Ein maßgeblicher Vorteil von Boxspringbetten ist der bereits genannte hohe Schlafkomfort. Dieser ist damit zu begründen, dass der Federkernunterbau des Boxsprings flexibler ist als der Lattenrost, wodurch ein komfortableres Liegegefühl entsteht.
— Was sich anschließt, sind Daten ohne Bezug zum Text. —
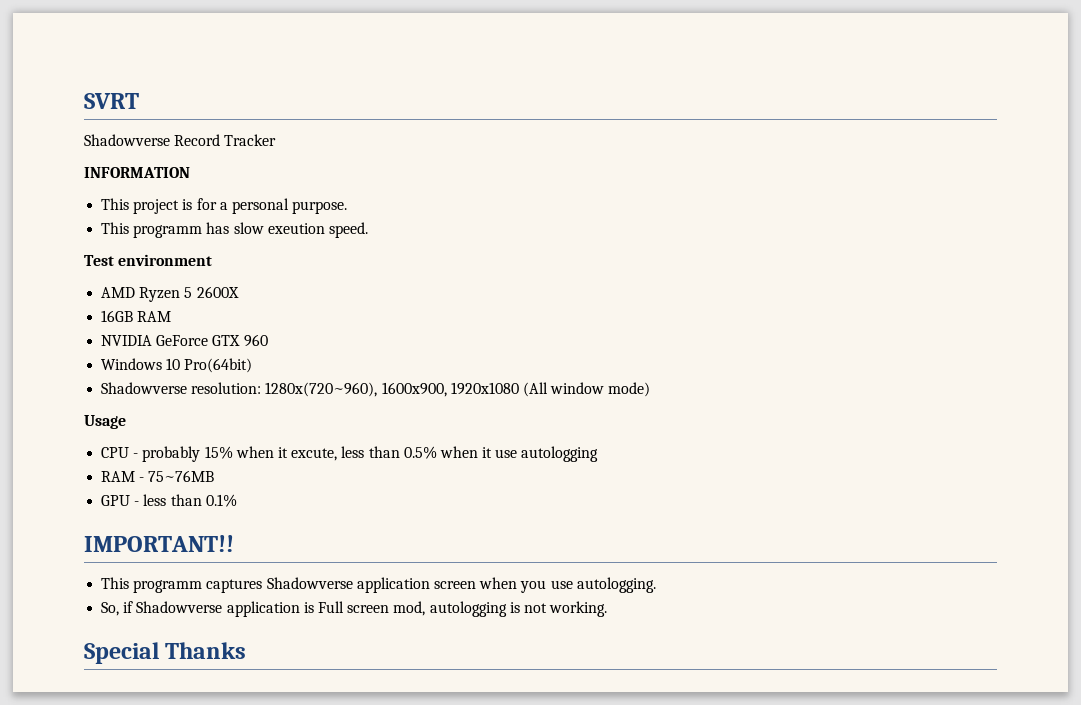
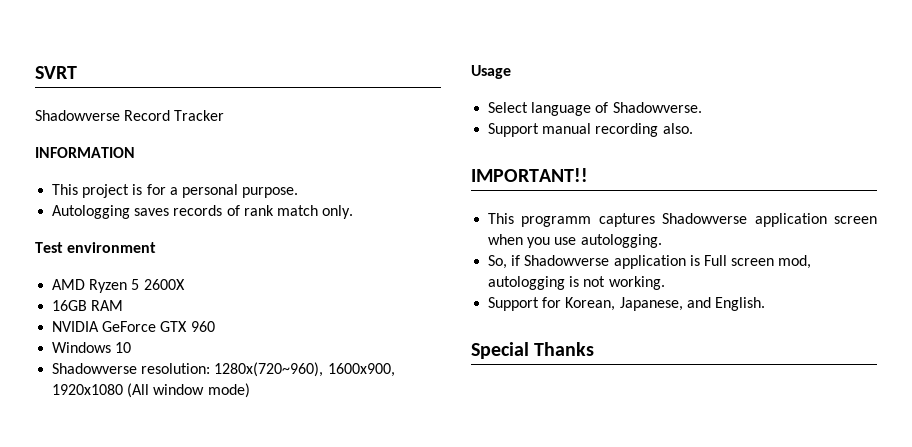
- This programm has slow exeution speed.
+ Autologging saves records of rank match only.
- Windows 10 Pro(64bit)
+ Windows 10
- CPU - probably 15% when it excute, less than 0.5% when it use autologging
- RAM - 75~76MB
- GPU - less than 0.1%
+ Select language of Shadowverse.
+ Support manual recording also.
+ Support for Korean, Japanese, and English.

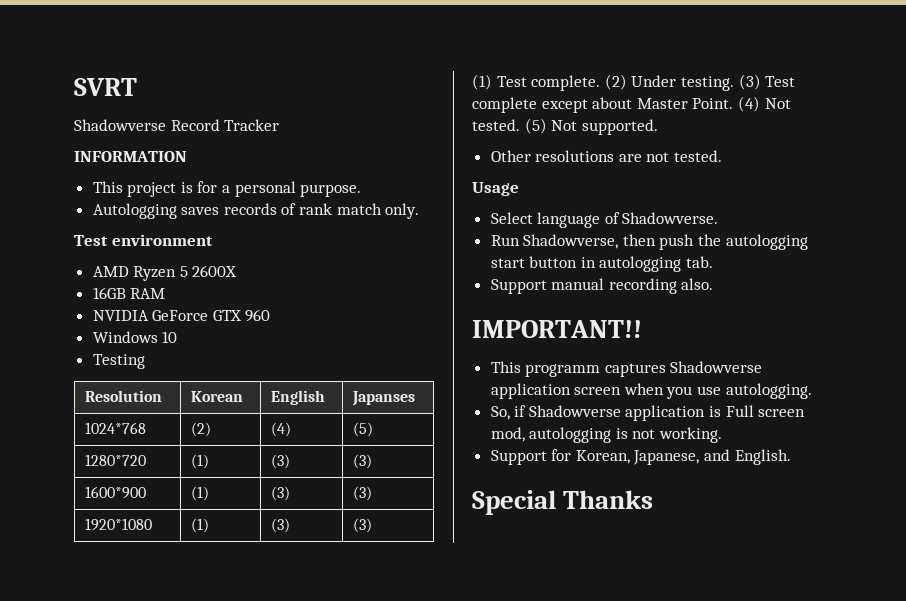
- Shadowverse resolution: 1280x(720~960), 1600x900, 1920x1080 (All window mode)
+ Testing
+ Resolution | Korean | English | Japanses
+ 1024*768 | (2) | (4) | (5)
+ 1280*720 | (1) | (3) | (3)
+ 1600*900 | (1) | (3) | (3)
+ 1920*1080 | (1) | (3) | (3)
+ (1) Test complete. (2) Under testing. (3) Test complete except about Master Point. (4) Not tested. (5) Not supported.
+ Other resolutions are not tested.
+ Run Shadowverse, then push the autologging start button in autologging tab.

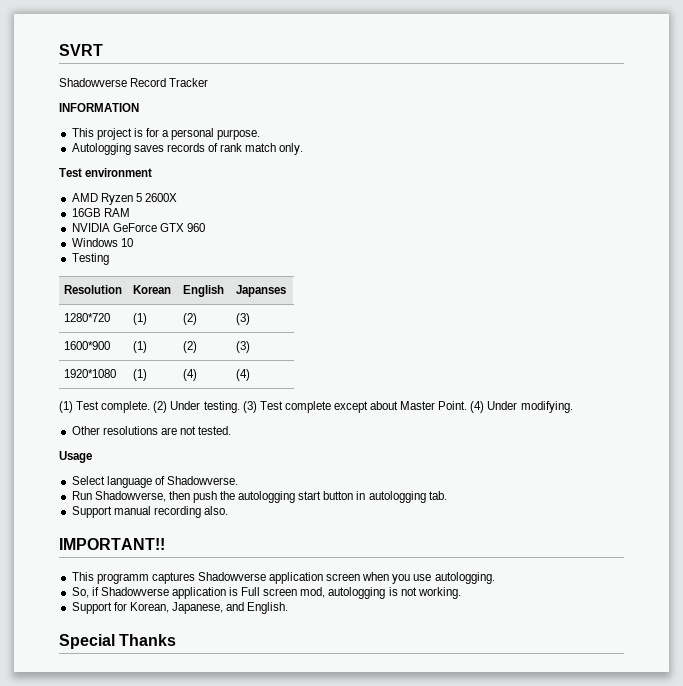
- 1024*768 | (2) | (4) | (5)
- 1280*720 | (1) | (3) | (3)
+ 1280*720 | (1) | (2) | (3)
- 1600*900 | (1) | (3) | (3)
+ 1600*900 | (1) | (2) | (3)
- 1920*1080 | (1) | (3) | (3)
+ 1920*1080 | (1) | (4) | (4)
- (4) Not tested. (5) Not supported.
+ (4) Under modifying.

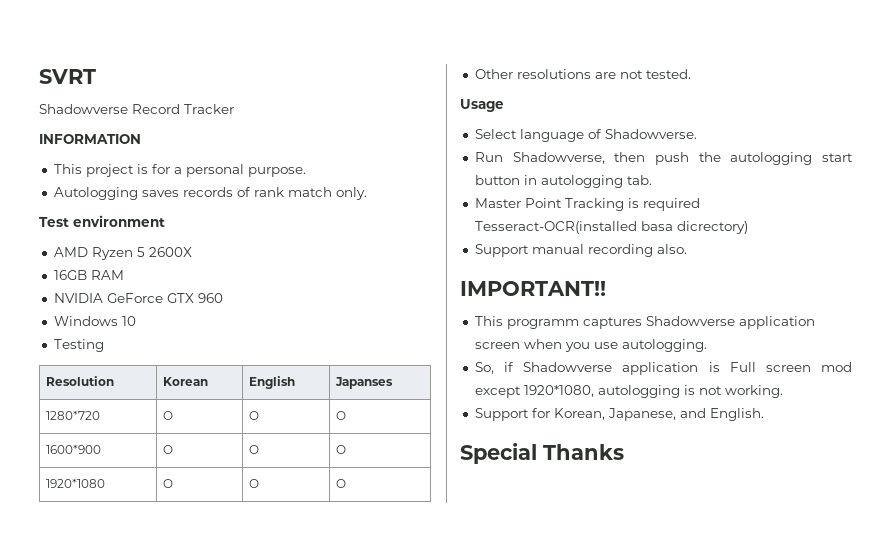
- 1280*720 | (1) | (2) | (3)
- 1600*900 | (1) | (2) | (3)
- 1920*1080 | (1) | (4) | (4)
- (1) Test complete. (2) Under testing. (3) Test complete except about Master Point. (4) Under modifying.
+ 1280*720 | O | O | O
+ 1600*900 | O | O | O
+ 1920*1080 | O | O | O
+ Master Point Tracking is required Tesseract-OCR(installed basa dicrectory)
- So, if Shadowverse application is Full screen mod, autologging is not working.
+ So, if Shadowverse application is Full screen mod except 1920*1080, autologging is not working.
Der Grund: Belastet man einen Lattenrost, senkt sich an der Stelle, an der Druck ausgeübt wird, immer die komplette Latte nach unten ab, wodurch eine regelrechte Kuhle entsteht, die sich negativ auf die Wirbelsäule auswirken kann.
 
Bei einem Boxspringbett hingegen senkt sich bei der Belastung nur die jeweils unter Druck stehende Feder nach unten ab, weshalb sich die Matratze flexibler an den Körper anpasst und ihn so stützt, dass die Wirbelsäule sogar beim Schlafen auf der Seite in ihrer natürlichen, gestreckten Position verbleibt. Da bei einem Boxspringbett durch den Unterbau und die Matratze zwei Federkernelemente aufeinandergeschichtet sind und dadurch eine doppelte Federung entsteht, werden Körperbewegungen zudem besser abgefedert. Die hohe Punktelastitzität und die doppelte Federung sind auch der Grund, warum Boxspringbetten insbesondere für Menschen mit hohem Körpergewicht besonders gut geeignet sind.
 
Durch die Aufeinanderschichtung der drei genannten Elemente bei einem Boxspringbett liegt die Sitzkantenhöhe bei Boxspringbetten bei ca. 50 bis 70 cm, wodurch der Ein- und Ausstieg insbesondere für ältere Menschen deutlich einfacher ist als bei herkömmlichen Betten.
 
Außerdem ist die Luftzirkulation bei Boxspringbetten besser sei als bei normalen Betten. Da bei einem herkömmlichen Lattenrost die Matratze direkt auf den Holzlatten aufliegt, wird an diesen Stellen die Luftzirkulation unterbrochen. Dies ist bei Boxspringbetten nicht der Fall, denn dort befinden sich - wenn überhaupt - erst im Boden des Unterbaus Holzleisten, die die Federkernkonstruktion abstützen. Deshalb hat die Luft bei der Boxspring-Konstruktion mehr Raum, um zu zirkulieren.